Two years ago, it took two to three minutes for a photo to go from a photographer’s camera to a team. Now, “it takes seven seconds from when you press the shutter at a NASCAR track to when the photo is AI-tagged and available in an application that’s used to extract information from it,” Bollenbau says.
“It’s all about time. The shortest lap time we’ll run, with the exception of the Coliseum, is probably around 18 seconds, so between the time they go through the pit lane entrance and when they come back in we’ve got to be quicker,” he said.
When this special tool was unveiled at a NASCAR race last year, one of GM’s partner teams was able to avoid a caution pit stop after its driver scraped against a wall, and the young engineer who developed it showed the team a photo of the right side of the car seconds before it had been damaged.
“They didn’t have to wait for a spotter to look, they didn’t have to wait for the driver’s opinion. They knew there was no damage to the car. That team was four points back in that series and in the playoffs, so if they had pitted, there’s a good chance they wouldn’t have made it,” he said. If the car is damaged, image analysis tools can automatically flag it and let you know right away.
Not all images are used for such snap decisions: engineers can also learn a lot about their rivals from photos.
“We’re very interested in things related to the geometry of the car for setup configurations – what’s the wing angle, what’s the ride height, how close is the car to the ground. Those are all useful things to know from an engineering standpoint and are what we aim for when doing image analysis,” said Patrick Canup, GM’s director of motorsports competition engineering.
“It’s not easy to just take a set of still images and determine a lot of engineering information from them, so we’re actively working to leverage all of the photos that are sent to us over the race weekend – thousands of photos. We have access to a huge amount of information, and we want to maximize the engineering information we glean from all that data. This is a big data problem that AI is really good at,” Canupp said.
The computer says we should pit now.
Remember that audio feed transcript from earlier? “During the race, if a number of drivers start talking about similar things, like the condition of the track, we can start to infer that the condition of the track is changing based on the occurrence of certain words,” Bollenbaugh said. “It may not just be an issue with their own car…If the drivers are talking about something on the track, it could raise the likelihood of a caution, which is part of our strategy model.”

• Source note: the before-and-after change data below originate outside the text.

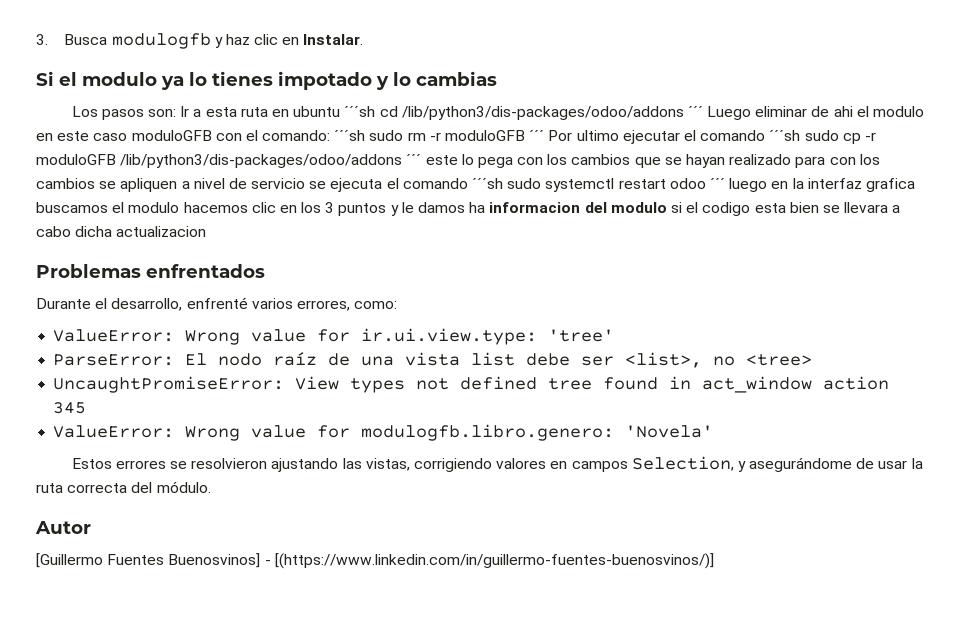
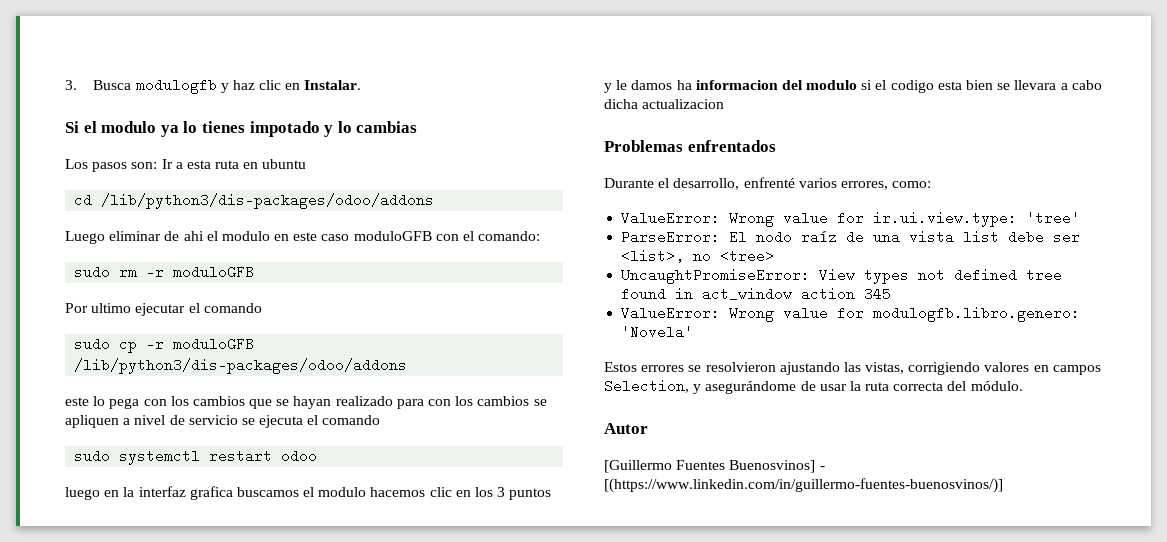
- Ir a esta ruta en ubuntu ´´´sh cd /lib/python3/dis-packages/odoo/addons ´´´ Luego eliminar de ahi el modulo en este caso moduloGFB con el comando: ´´´sh sudo rm -r moduloGFB ´´´ Por ultimo ejecutar el comando ´´´sh sudo cp -r moduloGFB /lib/python3/dis-packages/odoo/addons ´´´ este lo pega con los cambios que se hayan realizado para con los cambios se apliquen a nivel de servicio se ejecuta el comando ´´´sh sudo systemctl restart odoo ´´´ luego en la interfaz grafica buscamos el modulo hacemos clic en los 3 puntos y le damos ha informacion del modulo si el codigo esta bien se llevara a cabo dicha actualizacion
+ Ir a esta ruta en ubuntu
+ cd /lib/python3/dis-packages/odoo/addons
+ Luego eliminar de ahi el modulo en este caso moduloGFB con el comando:
+ sudo rm -r moduloGFB
+ Por ultimo ejecutar el comando
+ sudo cp -r moduloGFB /lib/python3/dis-packages/odoo/addons
+ este lo pega con los cambios que se hayan realizado para con los cambios se apliquen a nivel de servicio se ejecuta el comando
+ sudo systemctl restart odoo
+ luego en la interfaz grafica buscamos el modulo hacemos clic en los 3 puntos y le damos ha informacion del modulo si el codigo esta bien se llevara a cabo dicha actualizacion

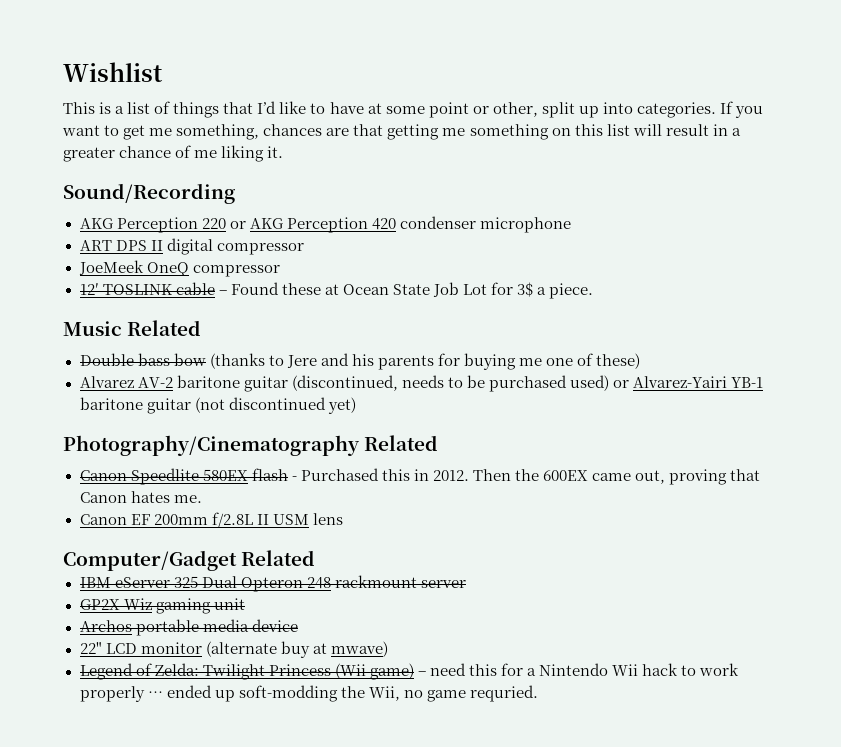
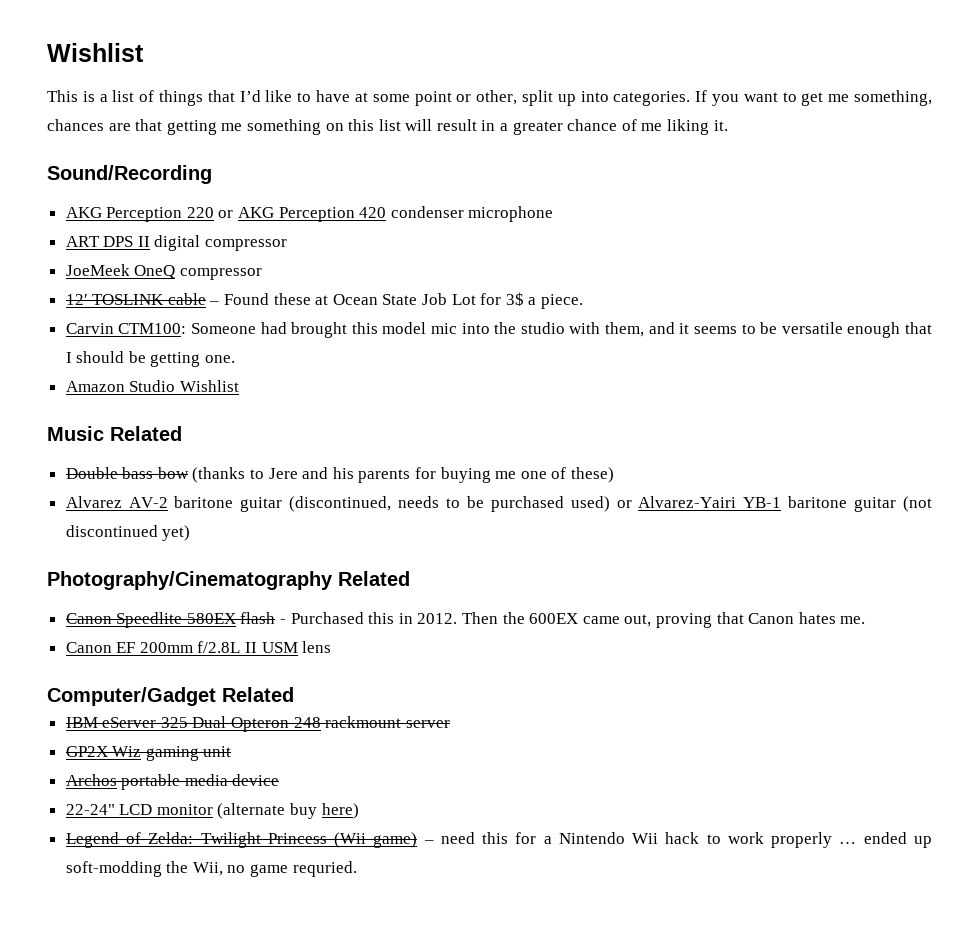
+ Carvin CTM100: Someone had brought this model mic into the studio with them, and it seems to be versatile enough that I should be getting one.
+ Amazon Studio Wishlist
- 22" LCD monitor (alternate buy at mwave)
+ 22-24" LCD monitor (alternate buy here)

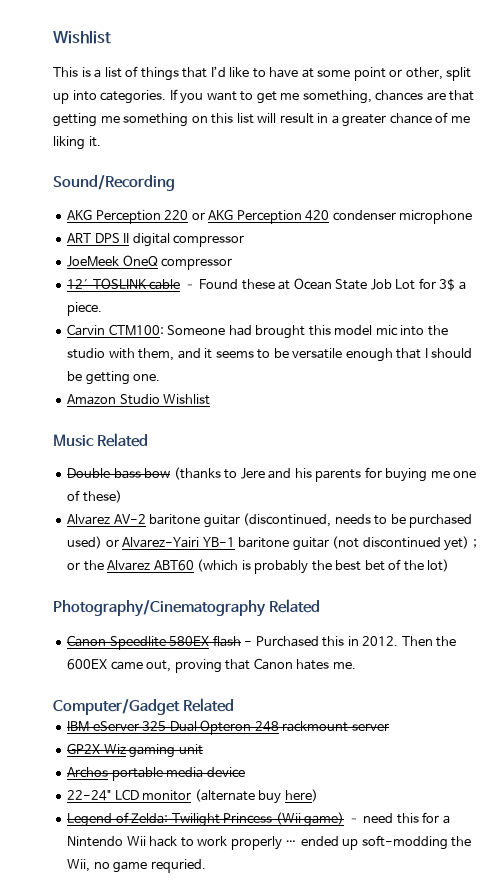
- Alvarez AV-2 baritone guitar (discontinued, needs to be purchased used) or Alvarez-Yairi YB-1 baritone guitar (not discontinued yet)
+ Alvarez AV-2 baritone guitar (discontinued, needs to be purchased used) or Alvarez-Yairi YB-1 baritone guitar (not discontinued yet) ; or the Alvarez ABT60 (which is probably the best bet of the lot)
- Canon EF 200mm f/2.8L II USM lens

This information is fed into strategy tools that derive lap times from timing and scoring, predictive models that do the same in race series that provide fuel economy data for every car or in series like NASCAR or IndyCar where teams don’t get to see such data from their competitors, and tire-wear models.
“One of the biggest things we have to manage is tires, fuel and lap times. It’s all a trade-off with trying to run the race the fastest,” Bollenbaugh said.
Racing is obviously a dynamic situation, and “we update our recommendations every lap as the scenario changes. If a tire falls off, [as the tire wears and loses grip]”It tracks them in real time and predicts where they’re going to go. It’s constantly evolving and doing transfer learning during the race, so we’ll continue to train our models in real time as the race unfolds over the weekend,” Bollenbau said.